We built Marathon (then Mast) nearly four years ago, after growing frustrated with our agency's fragmented feedback, task and discussions systems.
The intial goal was simple: capture all the discussions happening in Figma, and track their status. And for the past four years, it's done an incredible job at that. In that time, we've doubled our agency's revenue and team size with zero additional managers. I put this purely down to how Marathon has let us automate so much of the admin drudgery and communication requirements that plague any agency owner.
Screenshot of Marathon's kanban project board
Over the years Marathon has expanded its product footprint.
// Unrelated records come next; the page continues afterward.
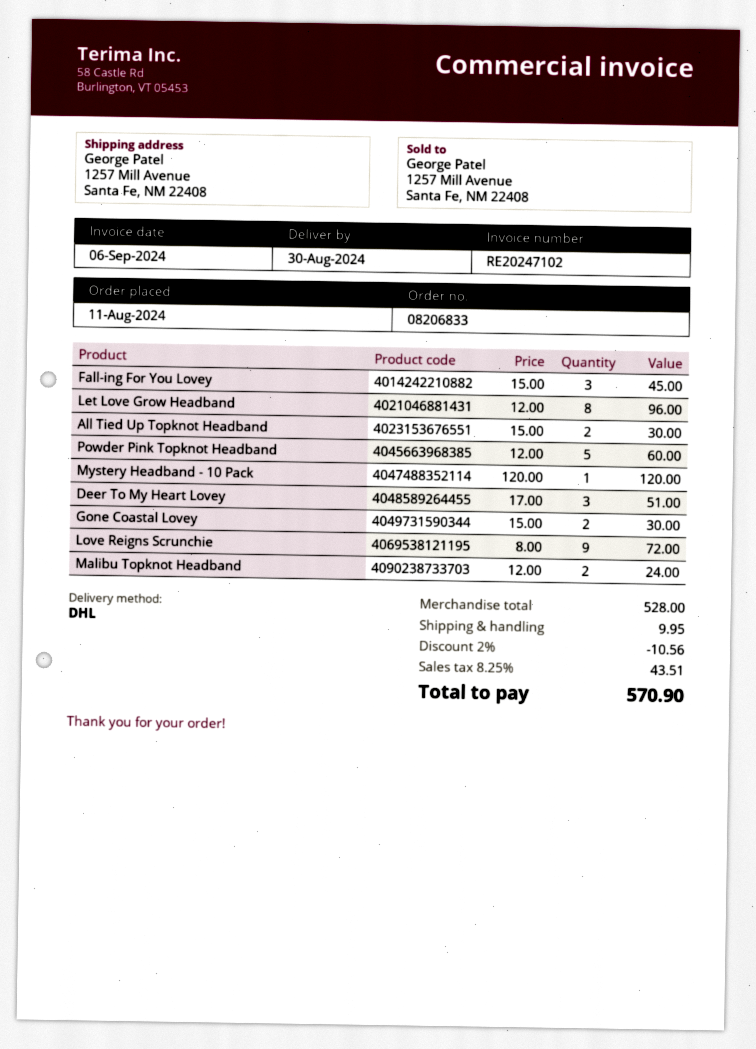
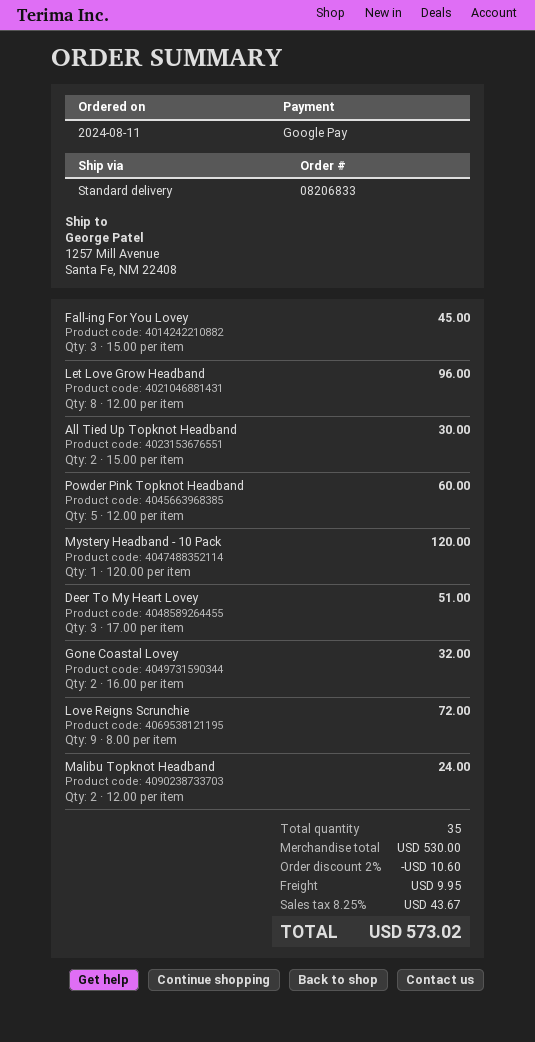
shipping method: DHL -> standard
Gone Coastal Lovey: 2 x 15.00 = 30.00 -> 2 x 16.00 = 32.00
subtotal: 528.00 -> 530.00
discount: 2% = 10.56 -> 2% = 10.60
tax: 8.25% = 43.51 -> 8.25% = 43.67
total: 570.90 -> 573.02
First it was time tracking – to help reduce team member context switching and manual timesheet admin. It let us just hit 'play' when we began a task. Next was more strategic project planning. We added Sprints, Document management, AI task assignment, Slack automations for sending updates to clients automatically. It snowballed.
But at its core, the main thing that kept us and the other teams using Marathon loving it, was its deep, two-way Figma integration. And as our agency's team has grown and our processes matured, we've started to outgrow Marathon as a project tool.
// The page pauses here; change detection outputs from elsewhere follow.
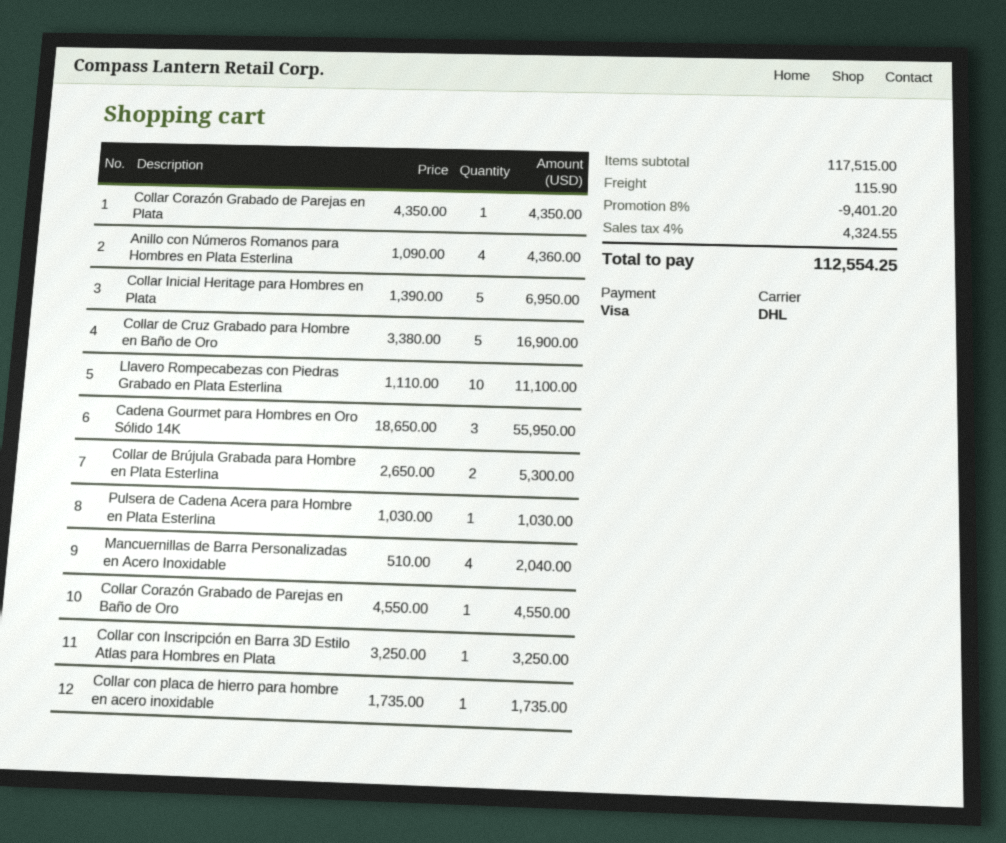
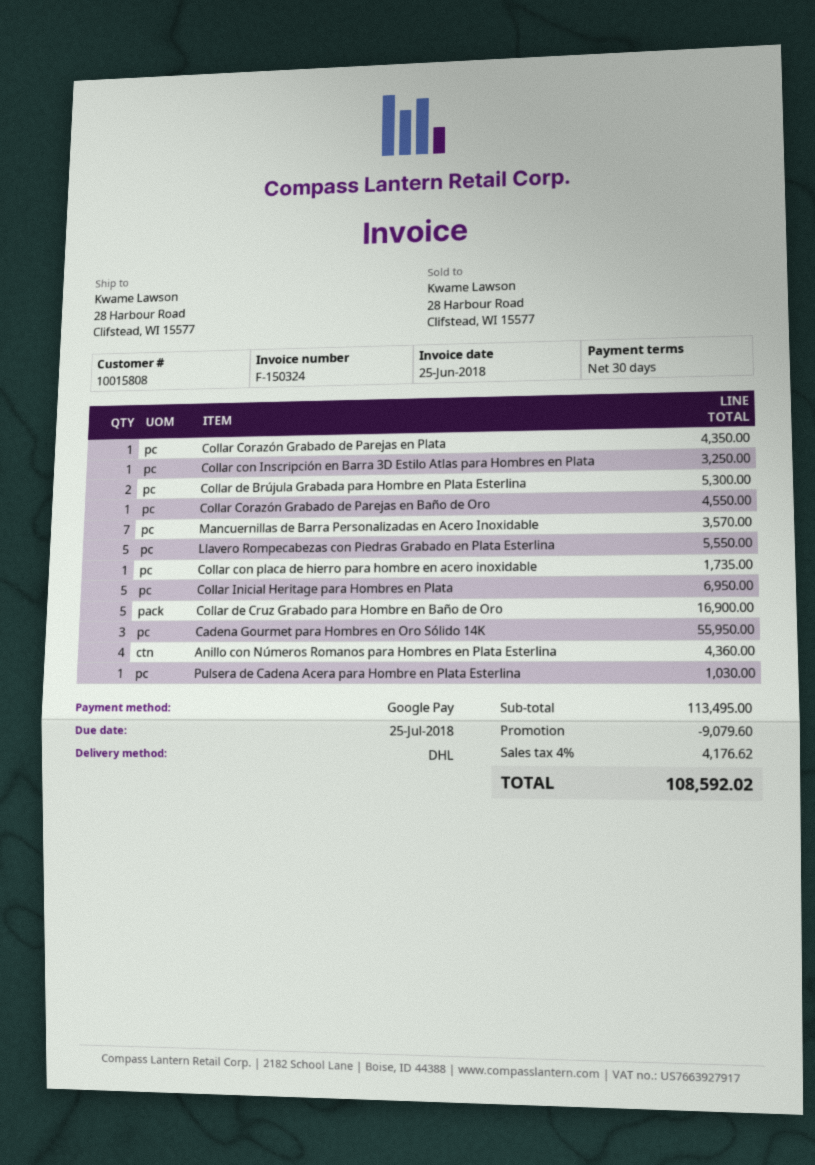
payment method: Visa -> Google Pay
Llavero Rompecabezas con Piedras Grabado en Plata Esterlina: 10 for 11100.00 -> 5 for 5550.00
Mancuernillas de Barra Personalizadas en Acero Inoxidable: 4 for 2040.00 -> 7 for 3570.00
subtotal: 117515.00 -> 113495.00
discount: 9401.20 -> 9079.60
shipping: 115.90 -> none
tax: 4% = 4324.55 -> 4% = 4176.62
total: 112554.25 -> 108592.02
This left us at a fork in the road. Should we continue developing Marathon and turn it into the project tool of our dreams? Or should we shift to a dedicated project app.
I spent about 6 months pondering this, and then I saw a tweet from Karri Saarinen – CEO of Linear. They'd integrated AI Agents across the product.
When I saw this, I knew instantly that it wasn't worth continuing to build our own project app. This is a realisation that it seems almost everybody who creates a project app as a side project eventually realises. E.g. Andrew Wilkinson, who lost $10M building Flow.
So, a few months ago I set to work figuring out what our agency tooling would look like going forward. I tried every project app under the sun, but ultimately decided we wanted something hackable, and that's at the absolute forefront of AI so that we can leverage it as best as possible. There were really only two options: Notion and Linear.
But both of these are missing something. While they both have integrations with Figma, they still don't help us with our core challenge: how to capture conversations happening across our design files, and track their status. And this is where the idea for the new Marathon came to light.
Marathon's new incarnation is a totally new product. Essentially, we've lifted the old two-way Figma comment syncing functionality and placed it in a new, simpler app, which lets you see all your comments in an inbox, and send them into the apps of your choice – currently Notion, Linear and 8,000 more via Zapier.
The new Marathon
We can now keep the core of what we loved about Marathon, but use a project tool that's going to grow with us for hopefully decades to come.
Personally, I'm a little sad to sunset the old Marathon (which we're now calling Marathon Classic). We'll continue supporting it and making critical updates for the foreseeable future for the teams still using it, but our focus is shifting to making the new, more focused experience of Marathon the best Figma workflow assistant you've ever seen.